Your goal:
When you reach the line that contains "- The cloc utility consists of two bash scripts" in the data below, start reproducing lines exactly, and stop after the line that contains "- To update".

Start of Data in this exercise

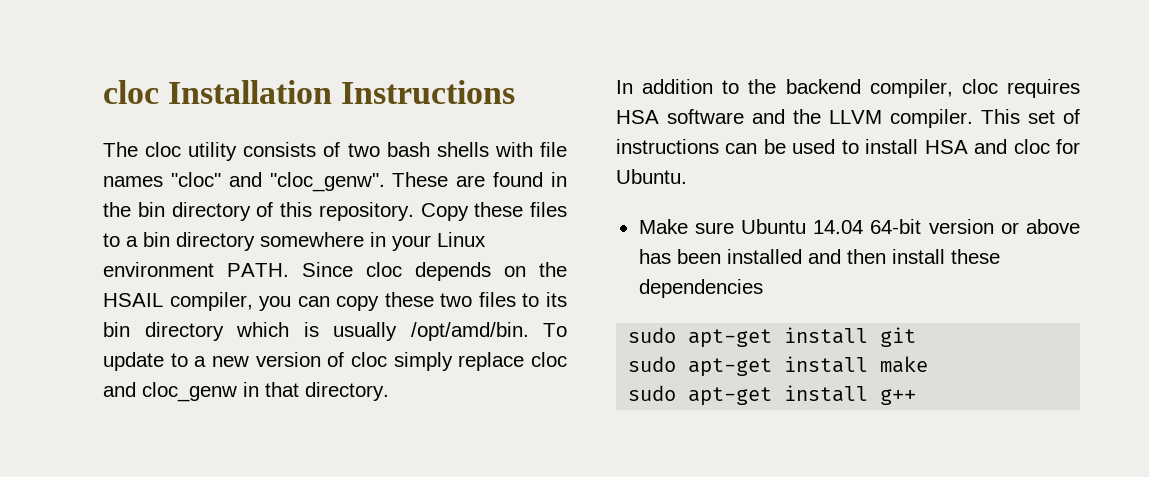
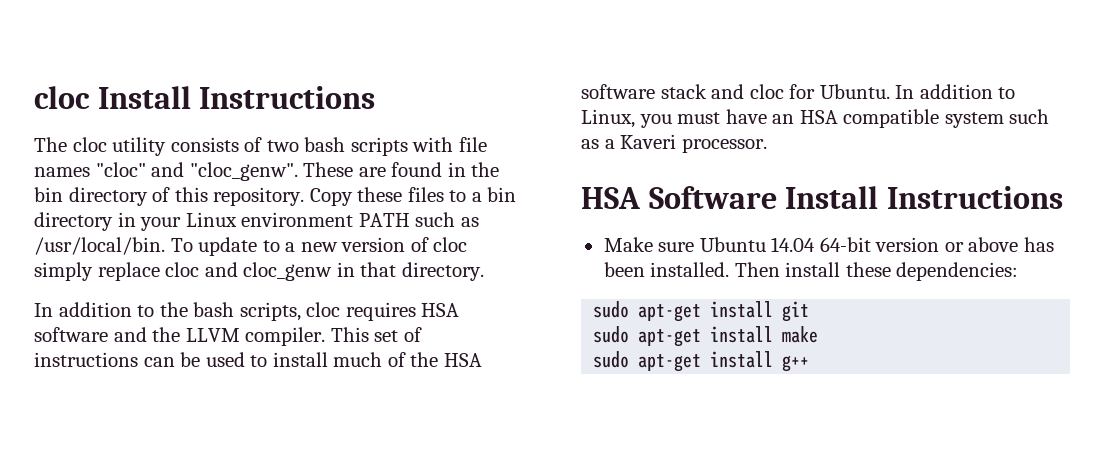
- cloc Installation Instructions
+ cloc Install Instructions
- The cloc utility consists of two bash shells with file names "cloc" and "cloc_genw".
+ The cloc utility consists of two bash scripts with file names "cloc" and "cloc_genw".
- Copy these files to a bin directory somewhere in your Linux environment PATH. Since cloc depends on the HSAIL compiler, you can copy these two files to its bin directory which is usually /opt/amd/bin.
+ Copy these files to a bin directory in your Linux environment PATH such as /usr/local/bin.
- In addition to the backend compiler, cloc requires HSA software and the LLVM compiler.
+ In addition to the bash scripts, cloc requires HSA software and the LLVM compiler.
- This set of instructions can be used to install HSA and cloc for Ubuntu.
+ This set of instructions can be used to install much of the HSA software stack and cloc for Ubuntu. In addition to Linux, you must have an HSA compatible system such as a Kaveri processor.
+ HSA Software Install Instructions
- Make sure Ubuntu 14.04 64-bit version or above has been installed and then install these dependencies
+ Make sure Ubuntu 14.04 64-bit version or above has been installed. Then install these dependencies:

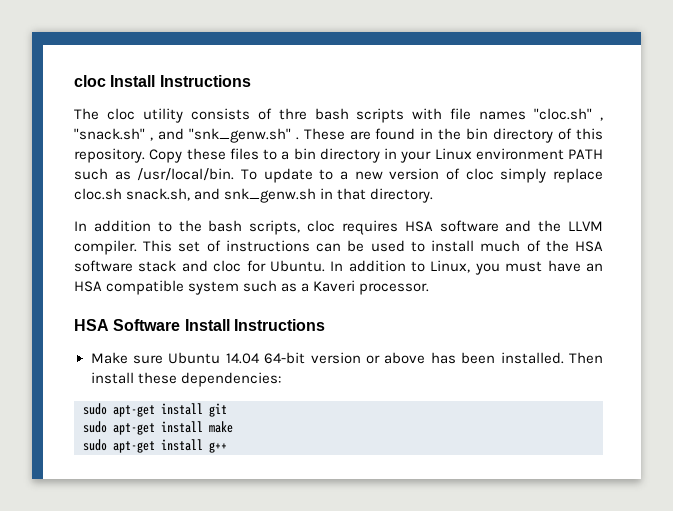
- The cloc utility consists of two bash scripts with file names "cloc" and "cloc_genw".
+ The cloc utility consists of thre bash scripts with file names "cloc.sh" , "snack.sh" , and "snk_genw.sh" .
- To update to a new version of cloc simply replace cloc and cloc_genw in that directory.
+ To update to a new version of cloc simply replace cloc.sh snack.sh, and snk_genw.sh in that directory.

End of Data in this exercise

Result of this exercise:
- The cloc utility consists of two bash scripts with file names "cloc" and "cloc_genw".
+ The cloc utility consists of thre bash scripts with file names "cloc.sh" , "snack.sh" , and "snk_genw.sh" .
- To update to a new version of cloc simply replace cloc and cloc_genw in that directory.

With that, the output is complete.